Code for post_syncdb listeners is generally placed in an application’s management package, which is automatically loaded whenever manage.py is used for a project containing that application. This ensures that it doesn’t get unnecessarily loaded for situations where it’s not needed, while also making sure that it does get loaded whenever it might be necessary. Also, since it’s Python, code in your management package can do other things as well, such as inspect the INSTALLED_APPS setting and decide whether the listener should even be registered at all.

Applied Techniques

Given the wide array of tools available for individual models to customize their behavior, their interaction with the database, and that of the field associated with it, the options are nearly limitless. The techniques that follow represent just a small portion of what’s possible.

Loading Attributes on Demand

When working with certain types of data, it’s sometimes quite expensive to construct a complex Python object to represent a given value. Worse yet, some parts of the application might not even use that object, even though the rest of the model might be necessary. Some examples of this in the real world are complex geographic representations or large trees of nested objects.

In these cases, we must be able to get access to the full object when necessary, but it’s very important for performance to not have that object constructed if it won’t be used. Ideally, the data would be loaded from the database when the model is instantiated, but the raw value would just sit on the instance without being loaded into the full object. When the attribute is accessed, it would be constructed at that point, then cached so that subsequent accesses don’t have to keep reconstructing the object.

Looking back again to Chapter 2, descriptors are the perfect tool for this task, since they allow code to be run at the exact moment an attribute is accessed.

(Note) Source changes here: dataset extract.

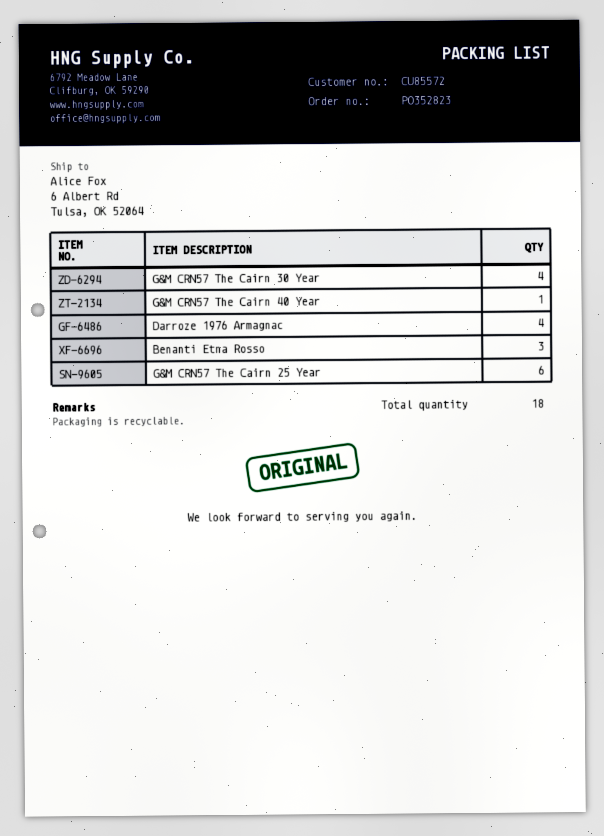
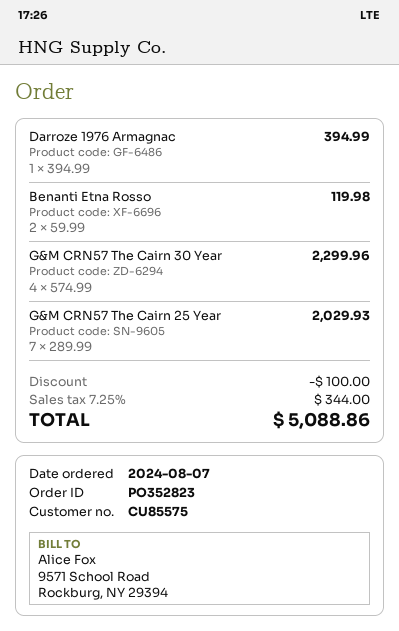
customer number: CU85572 -> CU85575
G&M CRN57 The Cairn 40 Year: 1 -> none
Darroze 1976 Armagnac: 4 -> 1
Benanti Etna Rosso: 3 -> 2
G&M CRN57 The Cairn 25 Year: 6 -> 7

Some care must be taken to make sure that the fully constructed object is cached properly for future use, but by using a separate name and attname, this is also fairly straightforward.

To illustrate how this would work in practice, consider a field designed to store and retrieve a pickled copy of any arbitrary Python object. There’s no way to know in advance how complicated the Python representation will be, so this is a situation where it’s ideal to delay the construction of that object until it’s actually necessary.

Storing Raw Data

The first step is to tell Django how to manage the raw data in the database, using a standard field. Since pickled objects are just strings, some form of text field would clearly be prudent, and since there’s no way to know in advance how large the pickled representation will be, the nearly limitless TextField seems like an obvious choice.

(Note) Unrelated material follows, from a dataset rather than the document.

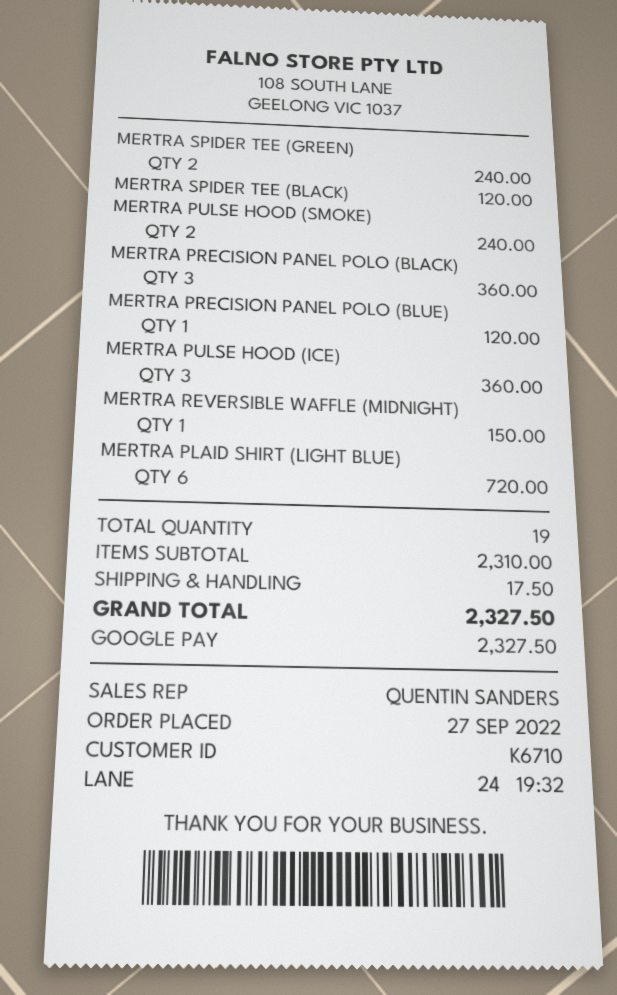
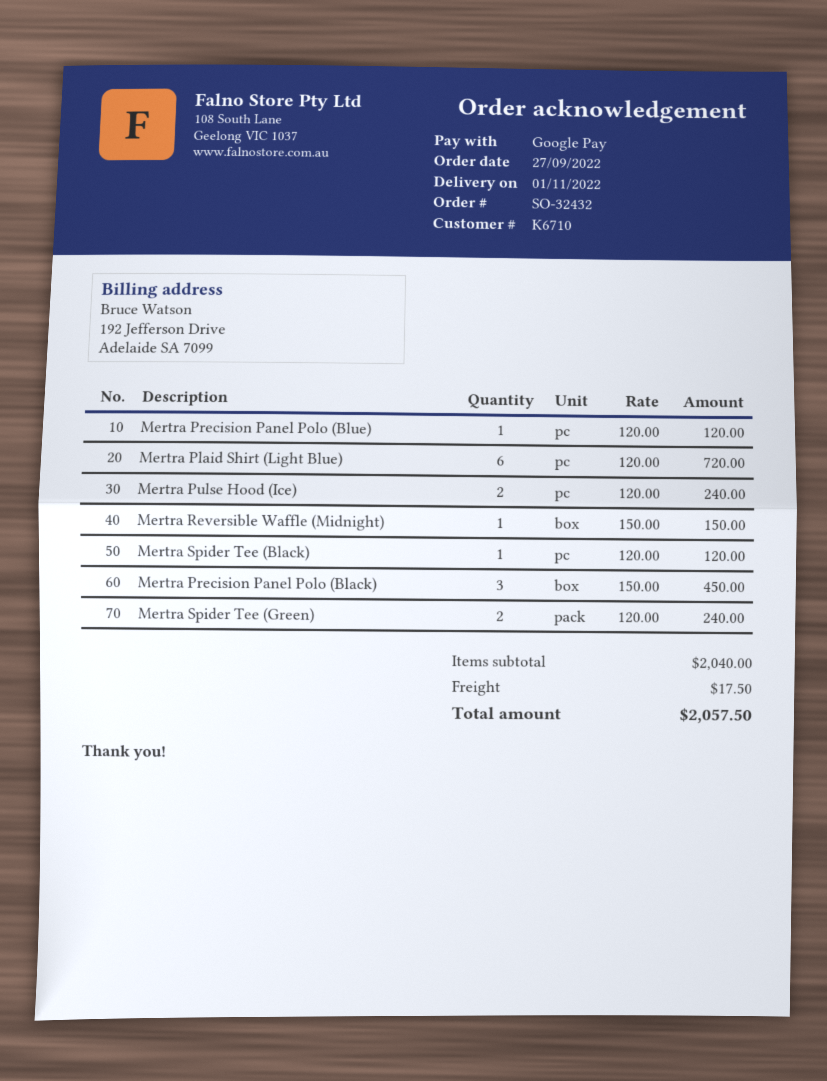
MERTRA PULSE HOOD (SMOKE): 2 for 240.00 -> none
MERTRA PRECISION PANEL POLO (BLACK): 3 for 360.00 -> 3 for 450.00
MERTRA PULSE HOOD (ICE): 3 for 360.00 -> 2 for 240.00
subtotal: 2310.00 -> 2040.00
total: 2327.50 -> 2057.50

Of course, given that there will be some extra work going on for this new field, TextField alone won’t suffice. Instead, we’ll create a subclass that inherits the database functionality of TextField, while allowing extra customizations where necessary. Since fields are just Python classes like any other, this works just like you’d expect, but with one addition. In order to interact with the database using a different value than is used to interact with other Python code, the attname attribute needs to be different than the name attribute. This is controlled by a custom get_attname() method.

from django.db import models
 
class PickleField(models.TextField):
 
    def get_attname(self):
        return '%s_pickled' % self.name

This much alone will suffice for getting the field set up properly for the database. At this point, it’s even possible to assign a PickleField instance to a model and sync it with the database, and the column created will be perfectly usable for the duration of this example. Of course, it only manages the raw data so far; it won’t be able to handle real Python objects at all, much less deal with pickling and unpickling as necessary.

Pickling and Unpickling Data

To make the translation between a full Python object and a string representation that can be stored in the database, Python’s pickling modules¹⁰ will be the tool of choice. There are actually two separate modules provided by Python for this purpose: cPickle, written in C for improved performance, and pickle, written in pure Python for flexibility and portability. There are some minor differences between the two,¹¹ but they can be used interchangeably.

Having two modules available makes importing a bit trickier than usual. For obvious reasons, it’s very valuable to have the greater performance when it’s available, but a key aspect of Python and Django is the ability to be used across multiple platforms and environments. Therefore, when looking to import a pickling module, it’s best to try the more efficient module first, falling back to the more portable module when necessary.

try:
    import cPickle as pickle
except ImportError:
    import pickle

With a pickle module available, we can give PickleField the ability to actually pickle and unpickle data. By providing a couple basic methods, it’s possible to interface with the underlying module in a more object-oriented manner. In addition, it’s safe to assume that when preparing to commit to the database, the field’s value will be the full Python object, which obviously must be pickled.

On the other hand, when using a QuerySet’s filter() method to make comparisons against values in the database, pickled data will be quite useless. It would technically be possible to pickle the query’s value to compare against that found in the database, but it would be comparing the pickled values, not the original Python objects, which could lead to incorrect results.

More importantly, even though a pickled value is guaranteed to be unpickled properly when necessary, it’s quite possible that the same value, pickled on different occasions or possibly on different machines, will have different strings representing the original object. This is a documented side effect of the way pickling works, and must be taken into account.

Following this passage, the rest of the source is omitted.